Information provided:
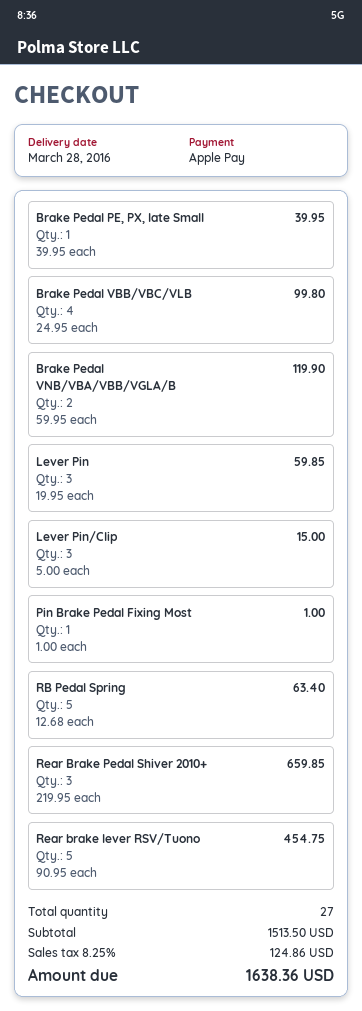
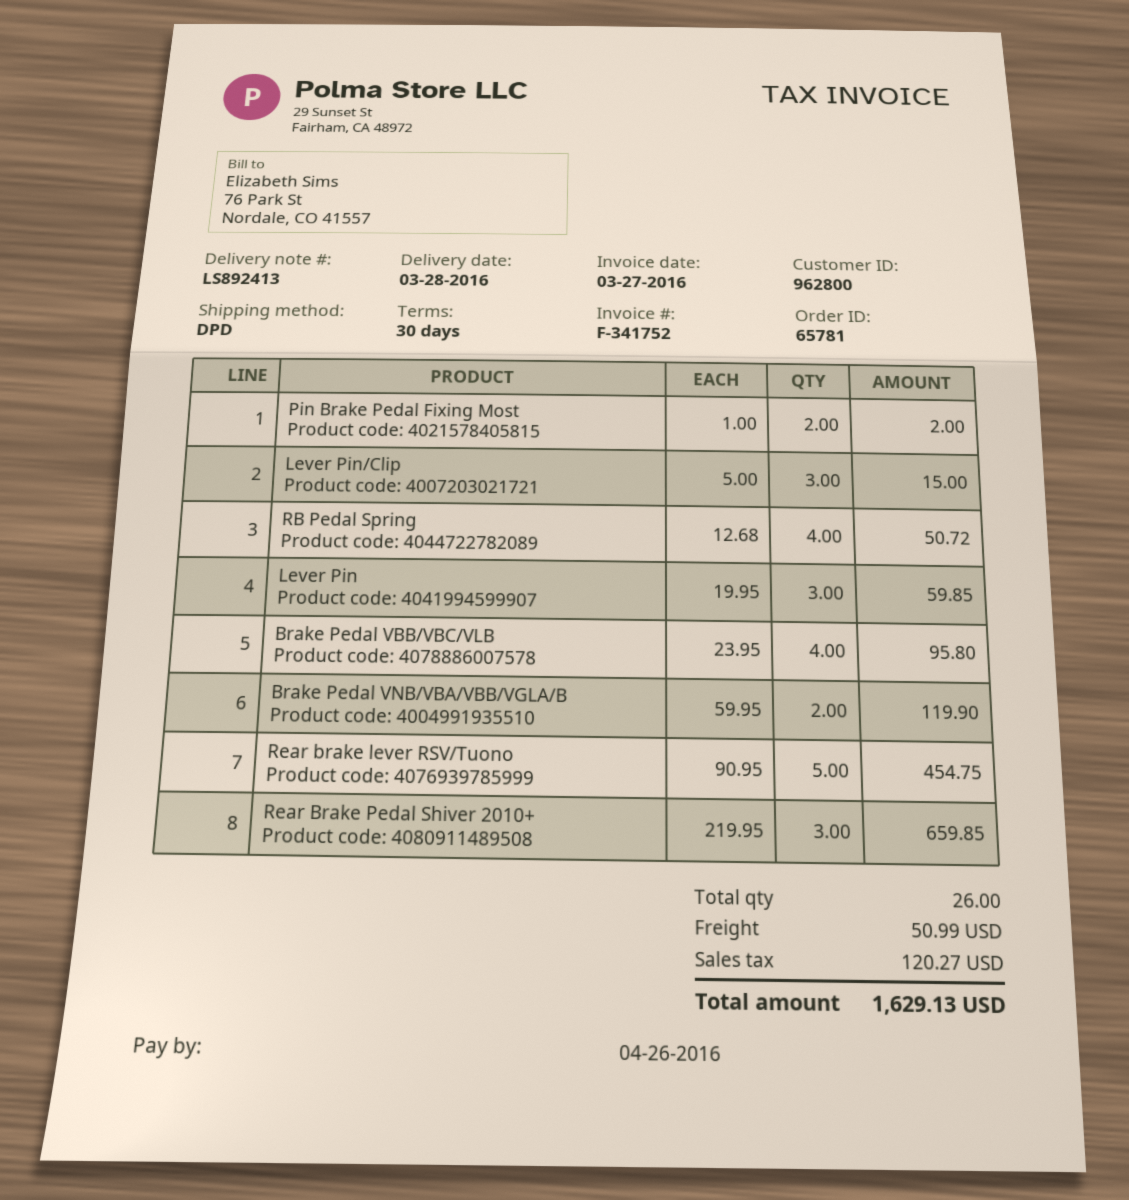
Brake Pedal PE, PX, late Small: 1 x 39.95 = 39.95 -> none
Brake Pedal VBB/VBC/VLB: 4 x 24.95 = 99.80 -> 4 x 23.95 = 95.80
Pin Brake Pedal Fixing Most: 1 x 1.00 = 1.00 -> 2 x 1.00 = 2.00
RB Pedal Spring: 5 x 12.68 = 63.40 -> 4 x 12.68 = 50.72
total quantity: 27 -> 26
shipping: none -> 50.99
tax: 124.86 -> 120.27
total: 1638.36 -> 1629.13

Your goal:
The exercise is to copy out every line above that has the word "none" in it.

Problem solution:
Brake Pedal PE, PX, late Small: 1 x 39.95 = 39.95 -> none
shipping: none -> 50.99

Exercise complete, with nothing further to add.